In that scenario you have to think either Texas would go independent or it would join the Pac 12. (I'm assuming that Texas A&M would block Texas to the SEC.) Of course, it's also possible Texas would stay and try and dominate an even weaker Big 12. They are, after all, Texas. But if Texas joined the Pac 12 would the Pac 12 take Texas and one other school or Texas and three other schools? Who knows? And I don't even know which schools the Pac 12 would take if it only took one more. (You have to figure the Pac 12 would take two schools to get to 14 at a minimum).

In a conference network era, Texas would be enough to get the Pac 12 carried in the state of Texas. So would you add Kansas State, Iowa State and Oklahoma State to add those three additional states to your network? It makes the most sense financially, but would the Pac 12 presidents really add those additional schools given that they aren't academic heavyweights? I have my doubts.

I think it's more likely that Texas would join the Pac 12 along with one other Big 12 school.

Which means the other six Big 12 schools would be left drifting without a major conference home. Rather than die, I think it's likely the Big 12's existing television contracts would remain intact and the Big 12 would grab four more schools and attempt to survive as a vastly weakened ten team league. It sounds insane, until you realize that's exactly what happened the last time the conference lost four major schools. (I don't believe ESPN or Fox would stop paying the Big 12's television rights fee because they could be sued for helping to encourage the existing Big 12 schools to change conferences.

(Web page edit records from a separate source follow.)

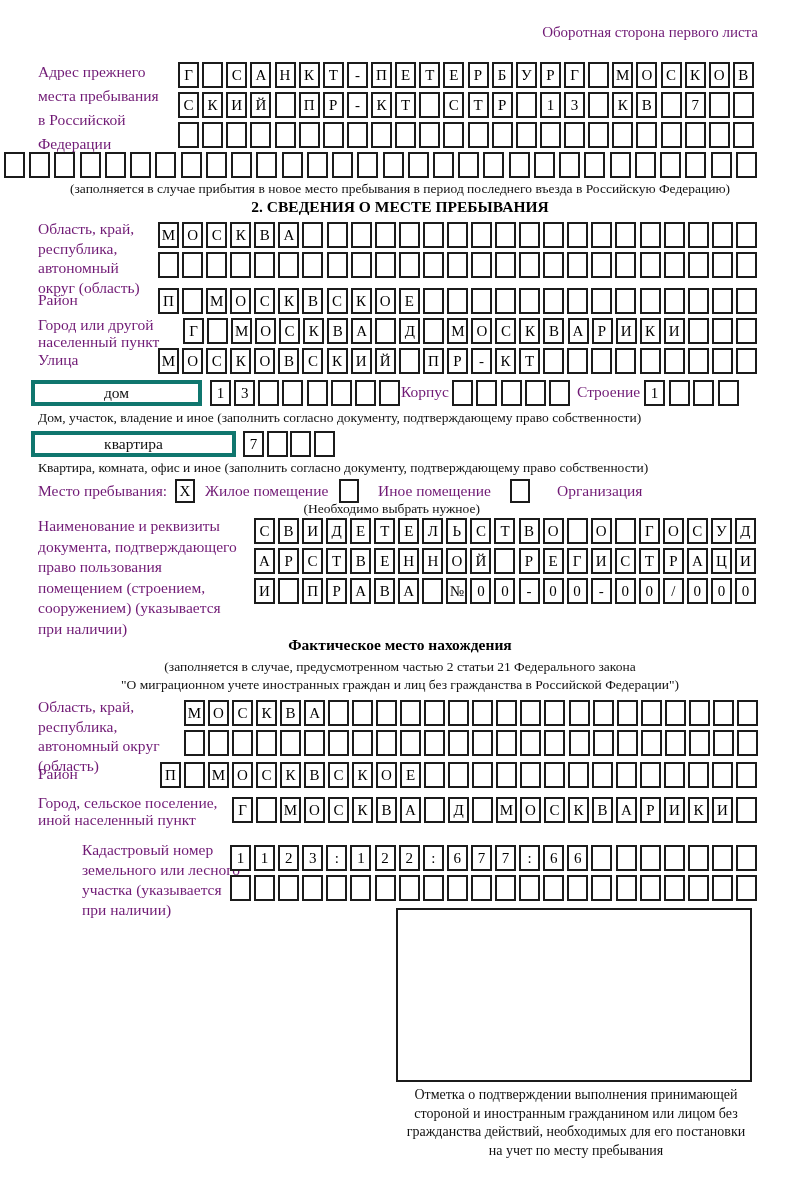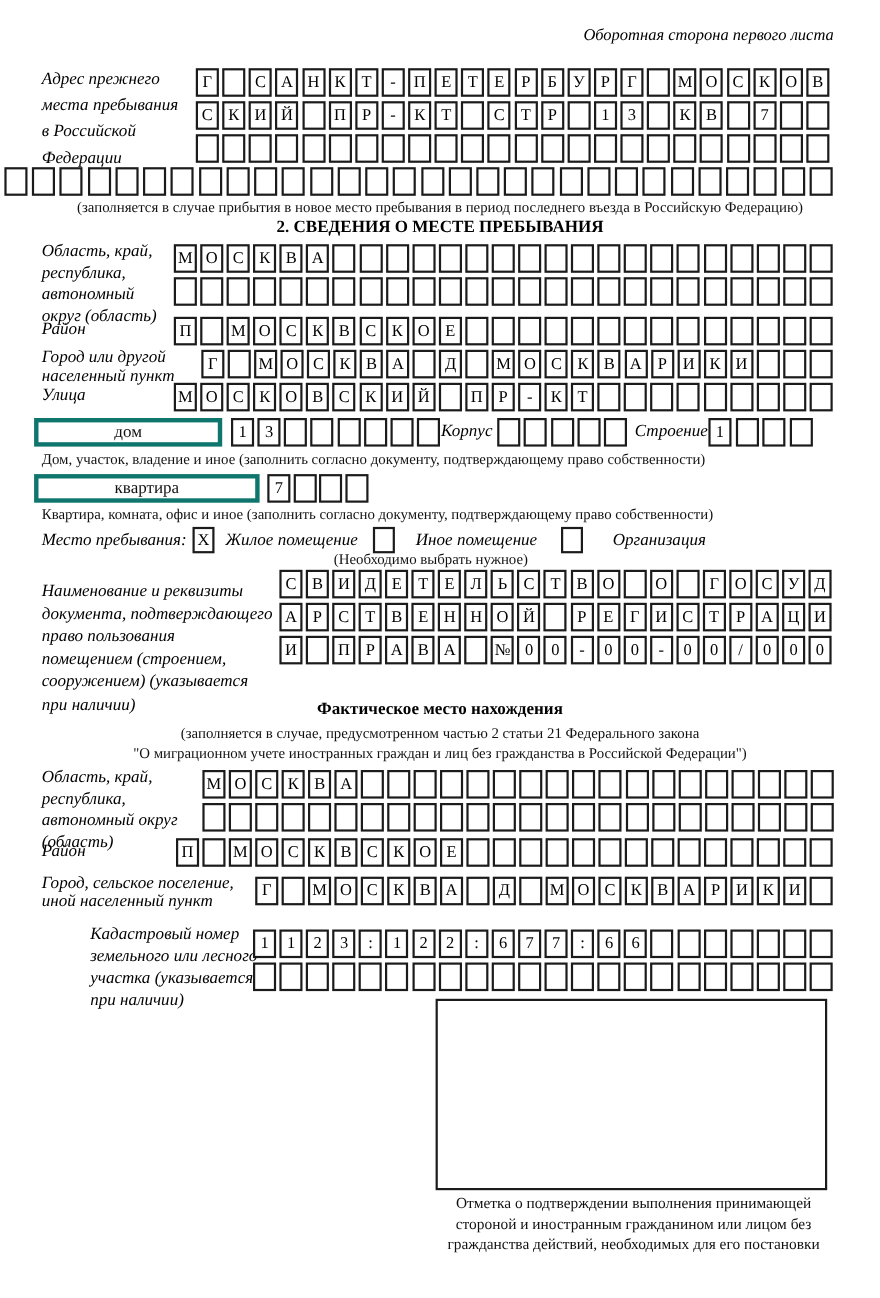--- a/index.html
+++ b/index.html
@@ -10,7 +10,7 @@
     overflow:hidden;
   }
   .abs { position:absolute; }
-  .lbl { font-size:15.5px; color:#000000;font-style:italic; }
+  .lbl { font-size:15.5px; color:#701a75; }
   .note { font-size:13.5px; color:#111; }
   .title { font-size:15.5px; font-weight:bold; color:#000; }
   .center { left:0; width:800px; text-align:center; }

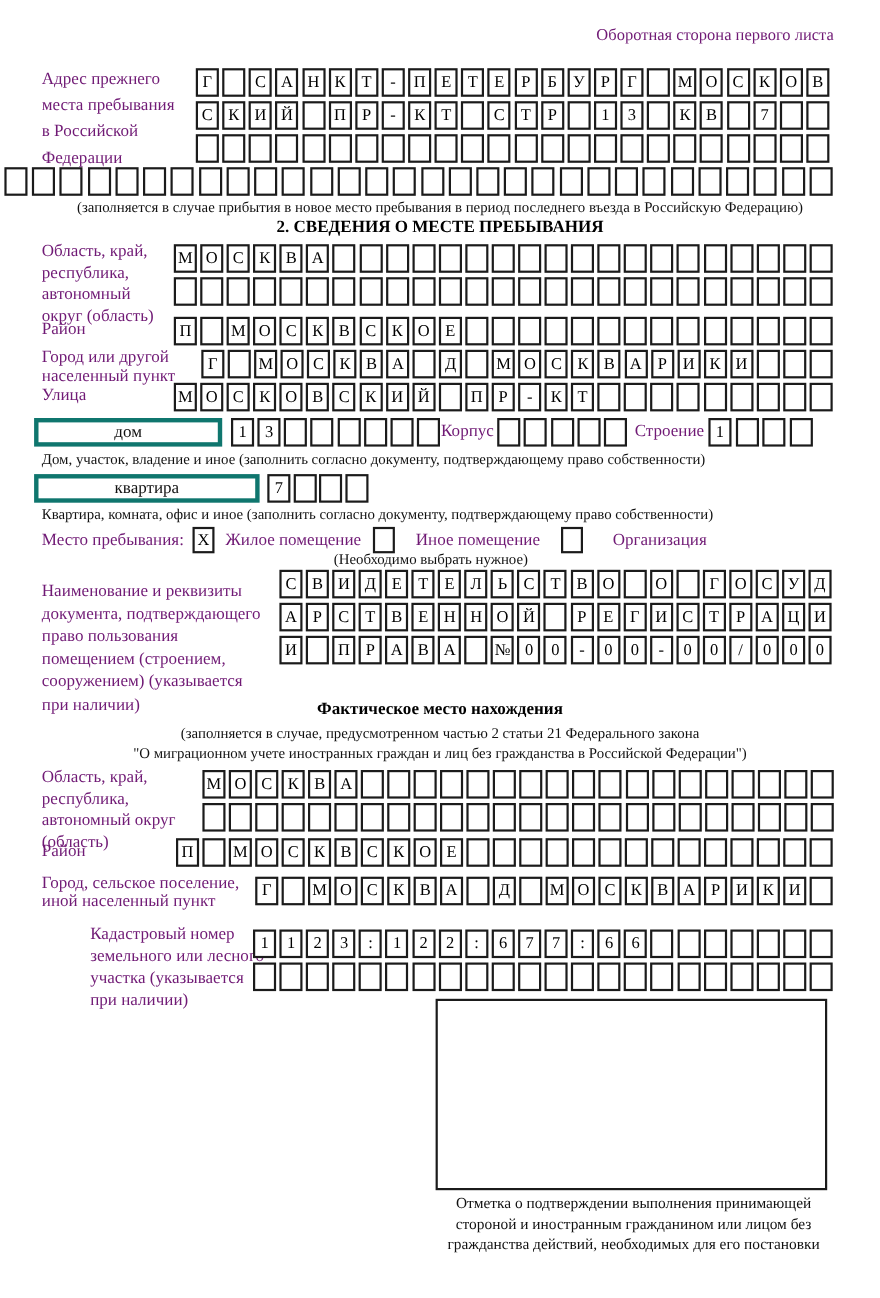--- a/index.html
+++ b/index.html
@@ -356,7 +356,7 @@
   <div class="abs lbl" style="left:557px; top:482px;">Организация</div>
   <div class="abs note" style="left:200px; top:501px; width:280px; text-align:right;">(Необходимо выбрать нужное)</div>
 
-  <div class="abs lbl" style="left:38px; top:516px; line-height:20.5px;margin-top:12px;">
+  <div class="abs lbl" style="left:38px; top:516px; line-height:20.5px;">
     <div>Наименование и реквизиты</div>
     <div>документа, подтверждающего</div>
     <div>право пользования</div>

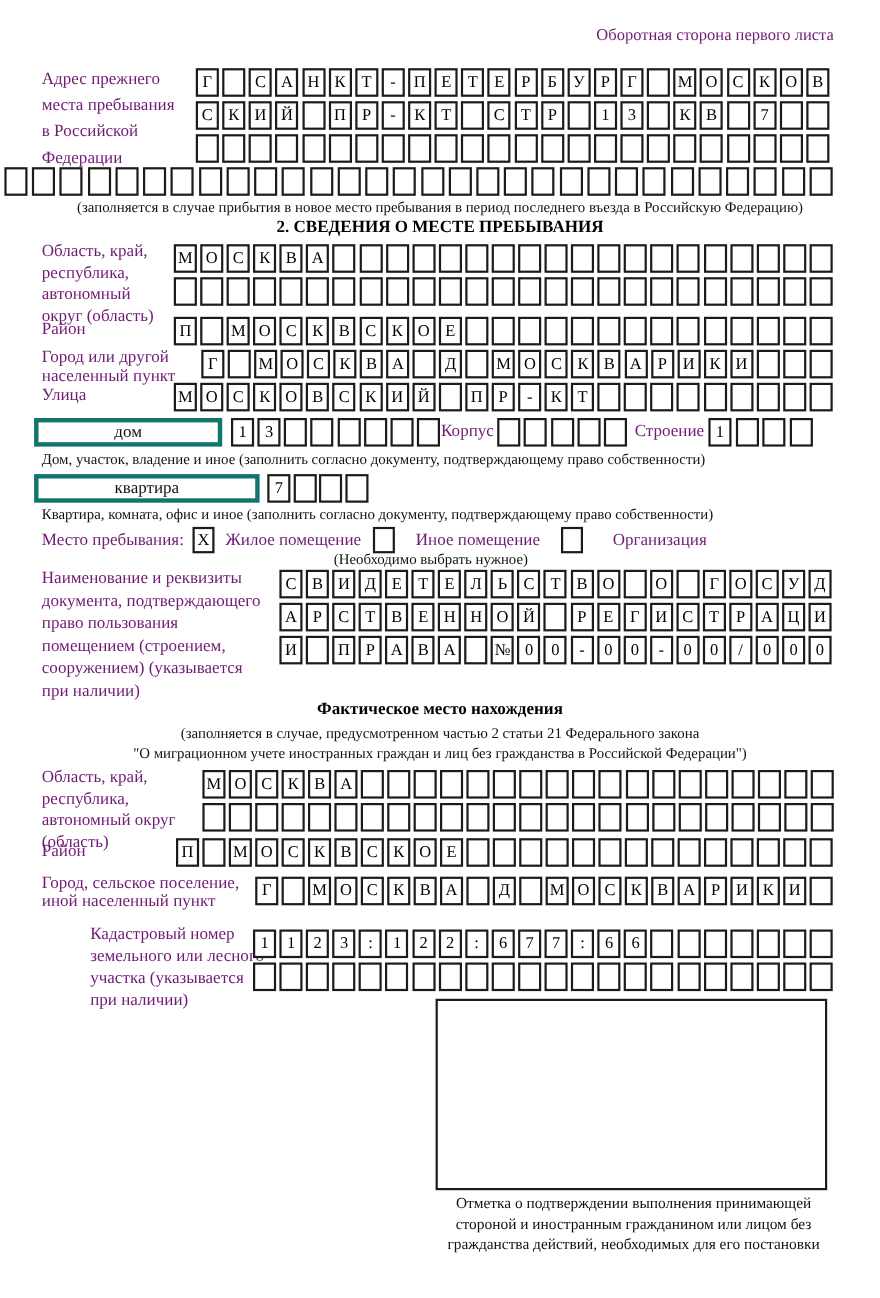--- a/index.html
+++ b/index.html
@@ -615,6 +615,7 @@
     <div>Отметка о подтверждении выполнения принимающей</div>
     <div>стороной и иностранным гражданином или лицом без</div>
     <div>гражданства действий, необходимых для его постановки</div>
+    <div>на учет по месту пребывания</div>
   </div>
 
 </div>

Why would the schools be leaving for the Pac 12 and the Big Ten? For more TV money. Where does that money come from? ESPN and Fox's deals with the two conferences. It's no surprise that no conference has ever lost its television package over the loss of members. Now what would happen when the TV contracts ran out? The conference might well die).

Buckle up, this could get fascinating. And while everyone has been focusing on Texas as the school that controls the future of the Big 12, have we been overlooking Oklahoma? It sure seems like it.